沢井鈴一の「名古屋の町探索紀行」第3講 七墓巡礼歌のみち 第6回「人馬つめおく伝馬町―札の辻」

人馬つめおく伝馬町―札の辻

札の辻 - 尾張名所図会(イメージ着色)

札の辻 - 尾張名所図会(イメージ着色)

堀川より東へ七間町までと、七間町より東へ北片側伊勢町までの間が伝馬町の区域である。 町名の由来について『金鱗九十九之塵(こんりんつくものちり)』は次のように記している。

当町を伝馬町と号することは、清須越の町名にて、且清須の内に西市場村・伊勢町村と申両村の田面に、伝馬町筋と称す字名今にあり。就中此地へ引越来りし年月は不詳。御伝馬役を相勤る故に伝馬町と云伝ふ云々。

清須越の町で、清須当時から伝馬役を勤めていたので、伝馬町と呼ばれたのが町名の由来だ。 伝馬町と呼ばれる前は、広井八幡宮の山林で、名古屋城天守閣の瓦を、この地で焼いたので瓦町と呼ばれていた。町ができあがるにつれ、瓦師が名古屋の町の東端に移住したので、瓦町の名は消えて、伝馬町と町名が変わったのである。

那古野山の峠が札の辻のほとりであったと『尾張名陽図会』は伝えている。

古しへは那古野山の峠とて高き峰なりしを、御城御造営の時、加藤清正肥後の国の人夫をかり集て峰を削り、其土をもて谷渓を埋み平地となす。世の人其功を挙て其ころ里童の流行唄に「音に聞えし那古屋の山をふみやならした肥後の衆」がと唄ひしと也。

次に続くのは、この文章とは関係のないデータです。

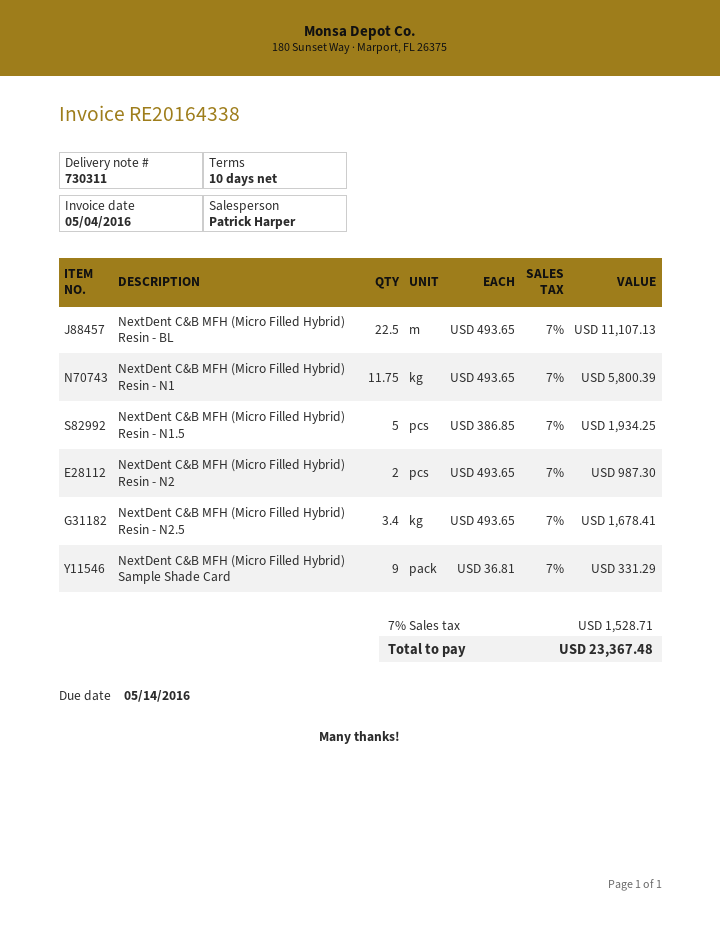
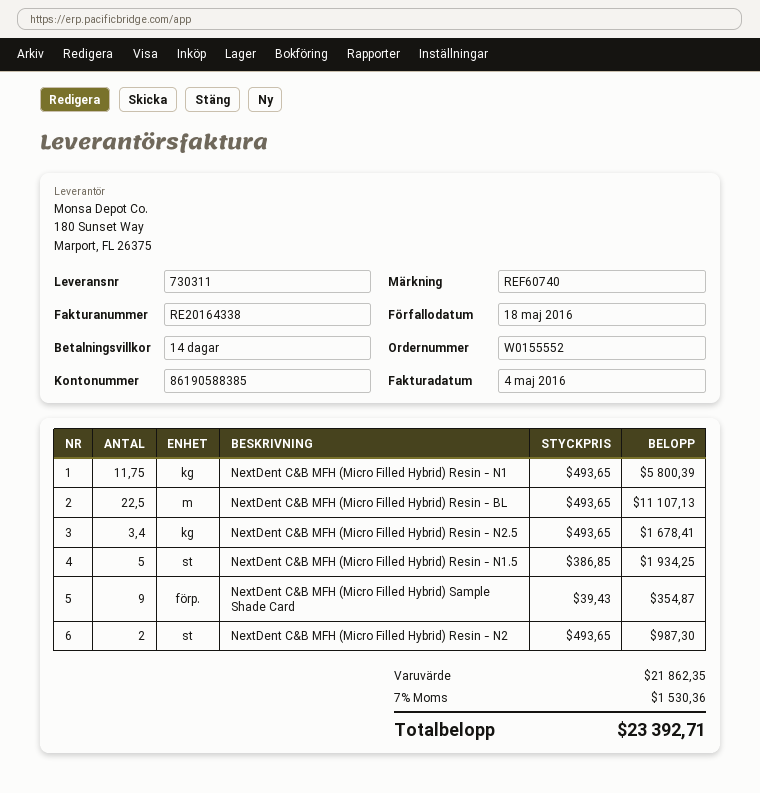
payment terms: 10 days -> 14 days
due date: 2016-05-14 -> 2016-05-18
NextDent C&B MFH (Micro Filled Hybrid) Sample Shade Card: 9 x 36.81 = 331.29 -> 9 x 39.43 = 354.87
tax: 7% = 1528.71 -> 7% = 1530.36
total: 23367.48 -> 23392.71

現在の伝馬町通本町の交差点. 奥に向かって伸びる道が伝馬町通り. 写真中央にはJRセントラルタワーズが見える

現在の伝馬町通本町の交差点. 奥に向かって伸びる道が伝馬町通り. 写真中央にはJRセントラルタワーズが見える

那古野山の峠は名古屋北部の丘をさすとか、門前町清寿院の後ろにあった小山をさすとかの説もある。 人家もまれな丘陵地帯の那古野山が、清正の手によって、峰は削られ、その土で谷間が埋められて平地となる。平地となり、遷府されるとともに、またたく間に伝馬町は、各街道の集まる繁盛の地となった。

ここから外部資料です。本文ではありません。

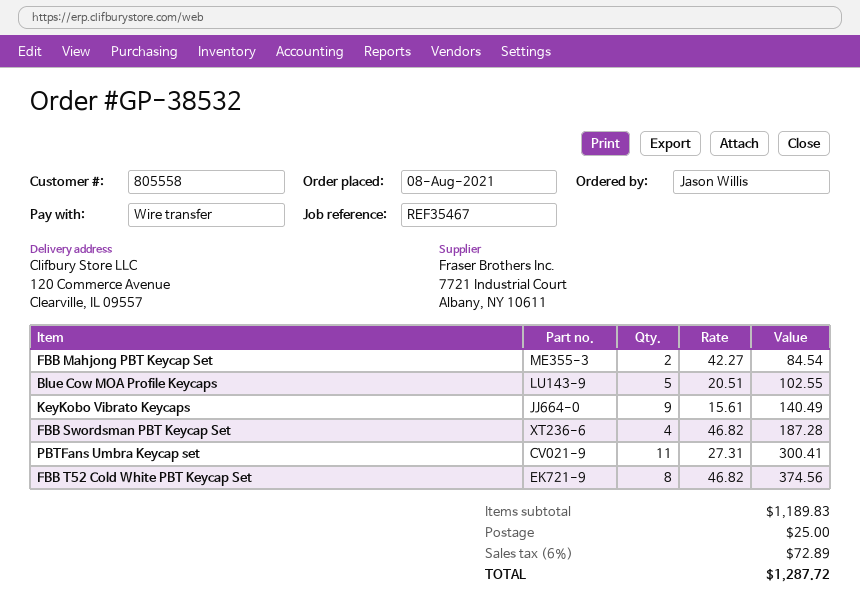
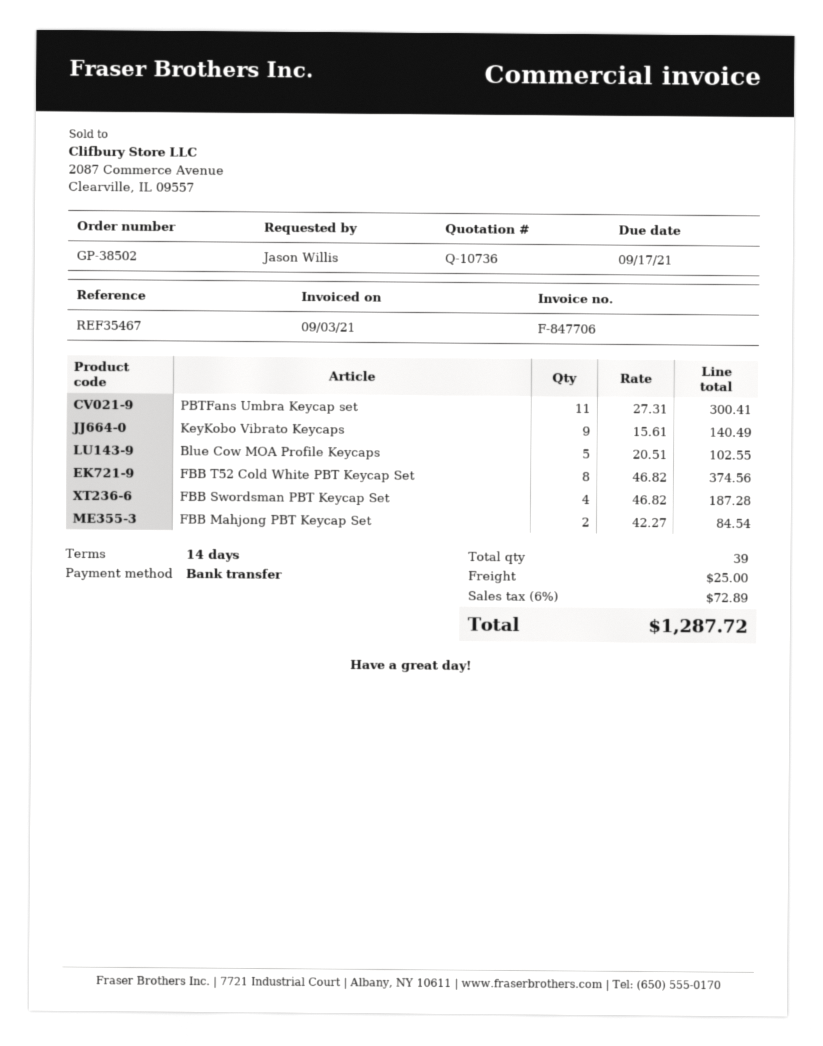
order number: GP-38532 -> GP-38502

慶長十八年(一六一三)には人馬継立を取扱う事務所である問屋場が出来あがった。 伝馬町から美濃路を通り、清須までは二里半、熱田までは一里半の行程であった。問屋場から岡崎街道の平針までは二里の行程、木曽街道の小牧までは三里、善光寺道の勝川までは二里の行程であった。 伝馬町から清須までの本馬の借賃は一匹九十文、軽尻馬は一匹五八文であった。人足の借賃は四六文であった。伝馬町から熱田までは本馬の借賃は六九文、軽尻馬は四六文、人足の借賃は三五文であった。

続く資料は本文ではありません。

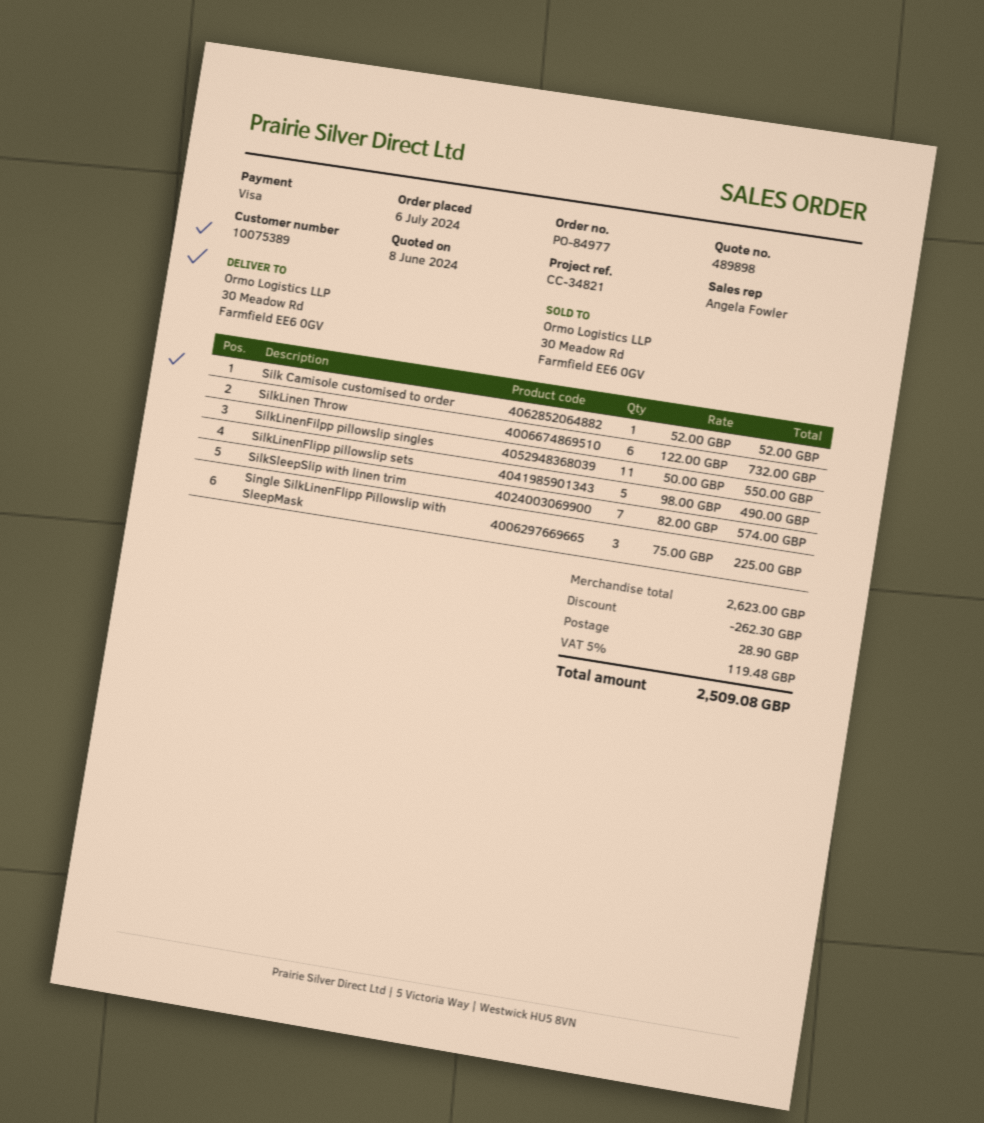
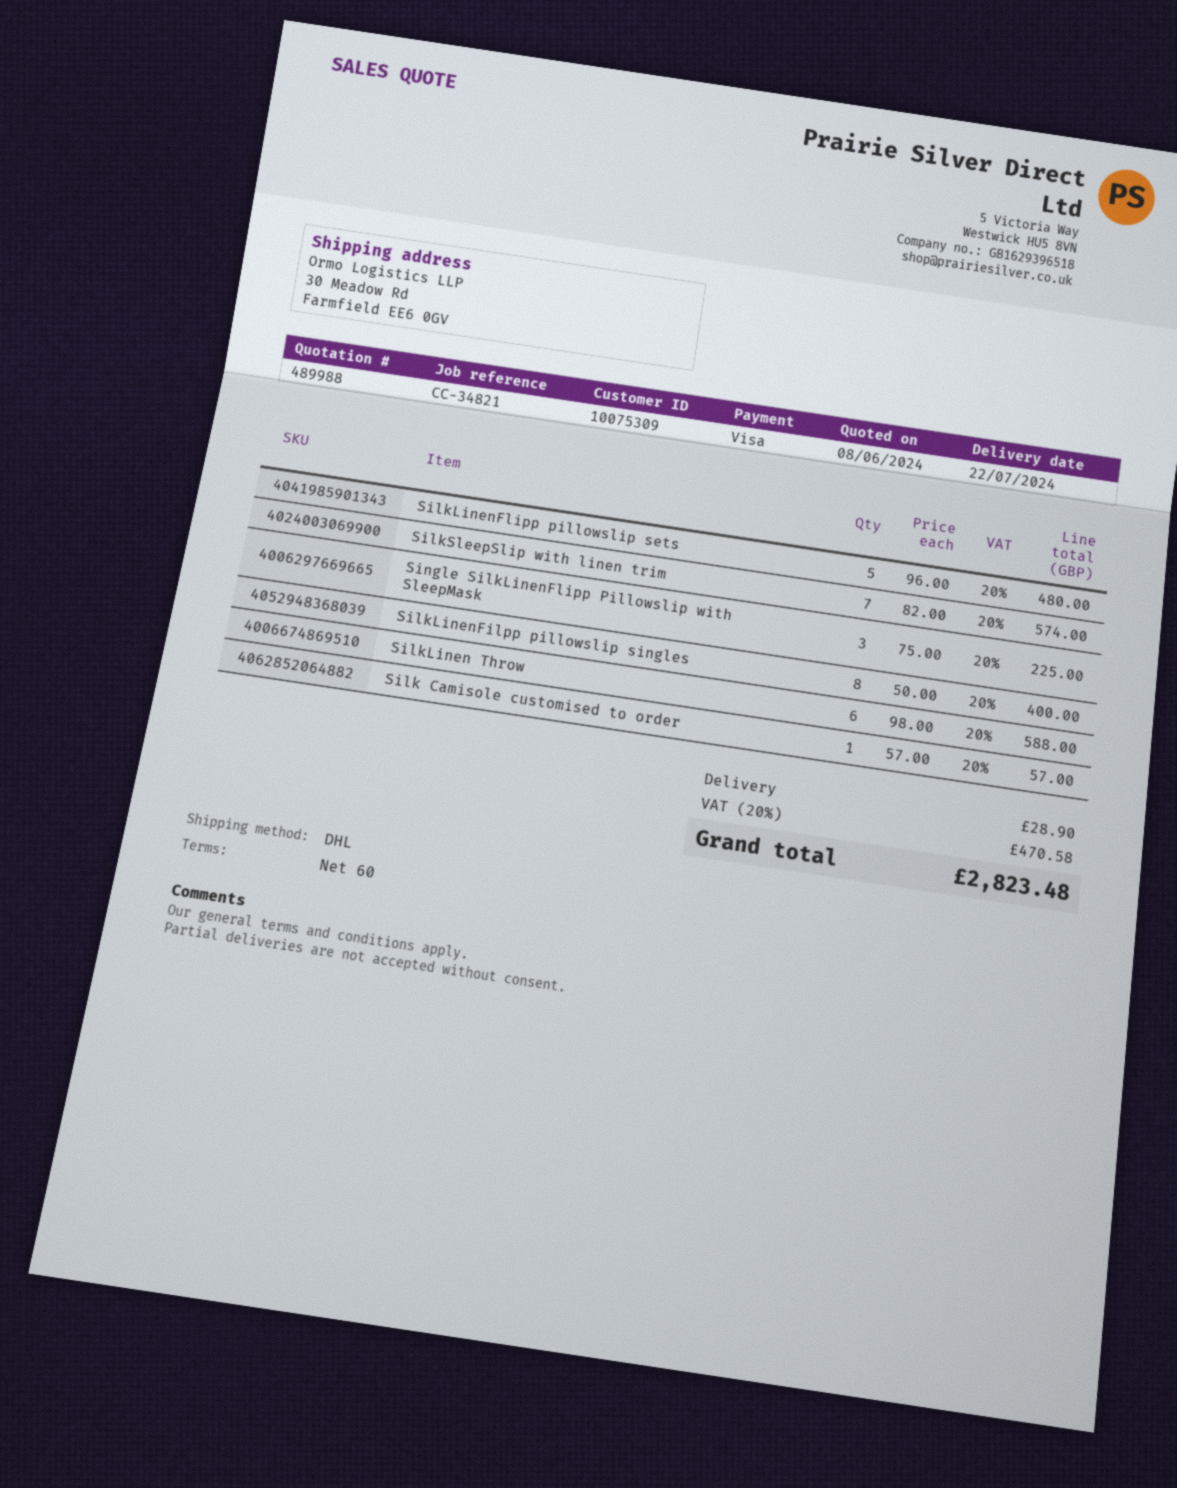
quote number: 489898 -> 489988
customer number: 10075389 -> 10075309
Silk Camisole customised to order: 1 x 52.00 = 52.00 -> 1 x 57.00 = 57.00
SilkLinen Throw: 6 x 122.00 = 732.00 -> 6 x 98.00 = 588.00
SilkLinenFilpp pillowslip singles: 11 x 50.00 = 550.00 -> 8 x 50.00 = 400.00
SilkLinenFlipp pillowslip sets: 5 x 98.00 = 490.00 -> 5 x 96.00 = 480.00
discount: 262.30 -> none
tax: 5% = 119.48 -> 20% = 470.58
total: 2509.08 -> 2823.48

正徳元年(一七一一)には、制札場が設けられた。制札場は五尺の竹垣をめぐらした中に地上一丈の高札が建てられた。高札には、御定として、「親子兄弟夫婦を始め、諸親類したしく、下人等に至迄、是を憐むべし」のように、人としてのあるべき姿を述べたものや「毒薬并似せ薬種売買之事禁制す。もし違犯の者あらば、其罪重かるべし」のように、禁止事項をかかげたものが建てられた。 しかし、いかにありがたい高札が立てられても、字の読めない者にはただの立札にすぎなかった。

   この辻乃掟の札はなまよみの

      かひの黒ごまつなぐ馬士かな

と狂歌に詠まれるほど、字の読めない馬方が馬をつないでいく立札となってしまった。

天保十一年(一八四〇)以来、伝馬町で商売をしている店がある。お茶の升半である。 西春日井郡枇杷島の庄屋升屋彦八の三男、半三郎が、志を立て名古屋に出てきたが、何をしてもうまくいかない。八卦に見てもらったところ“青いものがいい”という占いで茶屋を始めたら大当たり、お茶は升半といわれる程の店となり、今に至っている。